* **Problem statement**: Given the records below, would you repeat exactly the lines that begin at the one containing "Lansdon TS20 Open-Ear" and end at the one containing "reference: JOB671 -> JOB646", inclusive?
=== Given data ===
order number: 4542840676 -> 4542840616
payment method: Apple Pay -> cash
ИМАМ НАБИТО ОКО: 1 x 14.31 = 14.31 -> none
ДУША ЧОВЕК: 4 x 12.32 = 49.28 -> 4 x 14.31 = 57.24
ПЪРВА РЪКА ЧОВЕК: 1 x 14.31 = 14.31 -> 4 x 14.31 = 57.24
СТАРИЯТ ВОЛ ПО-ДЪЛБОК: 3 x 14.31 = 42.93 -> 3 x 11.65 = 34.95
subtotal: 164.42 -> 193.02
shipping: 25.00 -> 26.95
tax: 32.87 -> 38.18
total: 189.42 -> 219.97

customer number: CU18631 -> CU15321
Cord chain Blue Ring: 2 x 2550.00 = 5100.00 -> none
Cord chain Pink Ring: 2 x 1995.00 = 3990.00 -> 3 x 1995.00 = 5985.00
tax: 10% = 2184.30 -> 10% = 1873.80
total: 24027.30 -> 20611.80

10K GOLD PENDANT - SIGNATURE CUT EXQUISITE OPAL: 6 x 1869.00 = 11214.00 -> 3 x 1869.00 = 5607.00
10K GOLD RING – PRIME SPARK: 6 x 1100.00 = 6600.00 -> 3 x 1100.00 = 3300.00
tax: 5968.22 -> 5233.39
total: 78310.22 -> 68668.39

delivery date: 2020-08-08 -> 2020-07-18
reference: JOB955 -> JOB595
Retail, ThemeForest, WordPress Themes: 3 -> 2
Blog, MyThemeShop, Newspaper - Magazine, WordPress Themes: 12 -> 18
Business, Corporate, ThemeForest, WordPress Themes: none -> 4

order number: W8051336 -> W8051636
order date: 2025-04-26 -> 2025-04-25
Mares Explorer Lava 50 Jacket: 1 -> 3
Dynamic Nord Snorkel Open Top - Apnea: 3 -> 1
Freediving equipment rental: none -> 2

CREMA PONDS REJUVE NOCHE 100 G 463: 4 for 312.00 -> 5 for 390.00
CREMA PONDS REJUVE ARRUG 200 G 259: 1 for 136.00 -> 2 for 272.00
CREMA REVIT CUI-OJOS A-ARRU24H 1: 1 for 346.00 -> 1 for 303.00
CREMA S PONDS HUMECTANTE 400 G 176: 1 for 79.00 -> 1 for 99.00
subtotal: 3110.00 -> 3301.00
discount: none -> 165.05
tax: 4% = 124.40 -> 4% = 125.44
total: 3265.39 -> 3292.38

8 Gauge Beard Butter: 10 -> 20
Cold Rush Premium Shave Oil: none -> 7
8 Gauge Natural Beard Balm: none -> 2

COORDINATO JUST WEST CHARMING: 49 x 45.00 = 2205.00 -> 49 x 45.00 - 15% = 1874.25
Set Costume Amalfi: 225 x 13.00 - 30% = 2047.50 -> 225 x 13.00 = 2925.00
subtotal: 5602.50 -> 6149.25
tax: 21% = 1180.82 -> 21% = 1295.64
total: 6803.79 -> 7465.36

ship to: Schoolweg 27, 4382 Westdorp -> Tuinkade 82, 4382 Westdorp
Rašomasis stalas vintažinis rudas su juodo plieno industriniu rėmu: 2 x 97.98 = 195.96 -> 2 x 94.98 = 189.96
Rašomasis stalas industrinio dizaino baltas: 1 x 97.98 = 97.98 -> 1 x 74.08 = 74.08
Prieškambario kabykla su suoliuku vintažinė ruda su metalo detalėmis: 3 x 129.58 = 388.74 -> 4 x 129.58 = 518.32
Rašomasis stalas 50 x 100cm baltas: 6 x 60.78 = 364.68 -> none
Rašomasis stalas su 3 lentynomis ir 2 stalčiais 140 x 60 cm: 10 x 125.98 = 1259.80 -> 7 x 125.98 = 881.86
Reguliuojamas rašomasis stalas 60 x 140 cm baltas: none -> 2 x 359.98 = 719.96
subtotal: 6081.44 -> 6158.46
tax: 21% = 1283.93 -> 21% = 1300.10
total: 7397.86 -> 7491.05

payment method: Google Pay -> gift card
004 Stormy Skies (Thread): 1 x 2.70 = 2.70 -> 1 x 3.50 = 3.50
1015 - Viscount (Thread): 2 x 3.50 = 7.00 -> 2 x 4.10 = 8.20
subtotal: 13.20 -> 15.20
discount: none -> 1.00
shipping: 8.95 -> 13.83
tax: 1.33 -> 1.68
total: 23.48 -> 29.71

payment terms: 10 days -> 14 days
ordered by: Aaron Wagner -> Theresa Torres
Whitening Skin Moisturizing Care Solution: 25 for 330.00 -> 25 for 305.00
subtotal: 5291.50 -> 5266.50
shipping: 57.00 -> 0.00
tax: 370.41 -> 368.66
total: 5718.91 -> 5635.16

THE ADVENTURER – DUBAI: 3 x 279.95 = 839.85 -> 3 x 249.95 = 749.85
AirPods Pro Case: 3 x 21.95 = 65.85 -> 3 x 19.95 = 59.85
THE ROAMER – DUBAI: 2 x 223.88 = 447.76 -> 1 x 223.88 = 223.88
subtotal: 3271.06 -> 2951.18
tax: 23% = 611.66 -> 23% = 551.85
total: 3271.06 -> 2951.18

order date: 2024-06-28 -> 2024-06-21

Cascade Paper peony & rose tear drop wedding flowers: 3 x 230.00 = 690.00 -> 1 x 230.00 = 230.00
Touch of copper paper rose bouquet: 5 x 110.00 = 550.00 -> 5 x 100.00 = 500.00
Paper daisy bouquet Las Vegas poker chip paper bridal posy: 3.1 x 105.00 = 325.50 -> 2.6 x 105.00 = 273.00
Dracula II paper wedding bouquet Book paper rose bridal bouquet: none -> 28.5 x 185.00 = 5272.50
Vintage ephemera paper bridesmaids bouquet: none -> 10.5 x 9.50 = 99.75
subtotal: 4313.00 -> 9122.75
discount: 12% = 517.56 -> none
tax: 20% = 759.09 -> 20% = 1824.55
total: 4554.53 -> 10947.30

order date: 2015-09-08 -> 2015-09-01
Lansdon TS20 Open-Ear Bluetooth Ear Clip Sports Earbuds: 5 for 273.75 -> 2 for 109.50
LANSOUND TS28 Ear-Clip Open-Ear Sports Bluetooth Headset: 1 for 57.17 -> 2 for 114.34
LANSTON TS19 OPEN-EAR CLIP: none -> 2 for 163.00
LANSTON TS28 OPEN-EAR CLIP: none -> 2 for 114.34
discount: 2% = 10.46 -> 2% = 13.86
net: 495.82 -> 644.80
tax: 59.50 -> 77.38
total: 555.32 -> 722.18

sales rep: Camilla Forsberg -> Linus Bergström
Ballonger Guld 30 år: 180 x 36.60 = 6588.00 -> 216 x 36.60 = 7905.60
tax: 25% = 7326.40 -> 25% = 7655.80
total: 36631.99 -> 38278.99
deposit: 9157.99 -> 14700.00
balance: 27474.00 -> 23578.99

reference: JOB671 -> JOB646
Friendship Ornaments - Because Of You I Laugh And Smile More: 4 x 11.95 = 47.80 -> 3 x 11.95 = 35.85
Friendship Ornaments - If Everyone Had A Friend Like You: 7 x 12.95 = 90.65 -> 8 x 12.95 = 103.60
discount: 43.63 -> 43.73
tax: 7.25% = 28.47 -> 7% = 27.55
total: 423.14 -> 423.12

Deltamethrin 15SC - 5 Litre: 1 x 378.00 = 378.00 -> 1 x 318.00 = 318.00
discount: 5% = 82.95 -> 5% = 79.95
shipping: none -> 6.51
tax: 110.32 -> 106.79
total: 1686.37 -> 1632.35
===
* **Reply**:
Lansdon TS20 Open-Ear Bluetooth Ear Clip Sports Earbuds: 5 for 273.75 -> 2 for 109.50
LANSOUND TS28 Ear-Clip Open-Ear Sports Bluetooth Headset: 1 for 57.17 -> 2 for 114.34
LANSTON TS19 OPEN-EAR CLIP: none -> 2 for 163.00
LANSTON TS28 OPEN-EAR CLIP: none -> 2 for 114.34
discount: 2% = 10.46 -> 2% = 13.86
net: 495.82 -> 644.80
tax: 59.50 -> 77.38
total: 555.32 -> 722.18

sales rep: Camilla Forsberg -> Linus Bergström
Ballonger Guld 30 år: 180 x 36.60 = 6588.00 -> 216 x 36.60 = 7905.60
tax: 25% = 7326.40 -> 25% = 7655.80
total: 36631.99 -> 38278.99
deposit: 9157.99 -> 14700.00
balance: 27474.00 -> 23578.99

reference: JOB671 -> JOB646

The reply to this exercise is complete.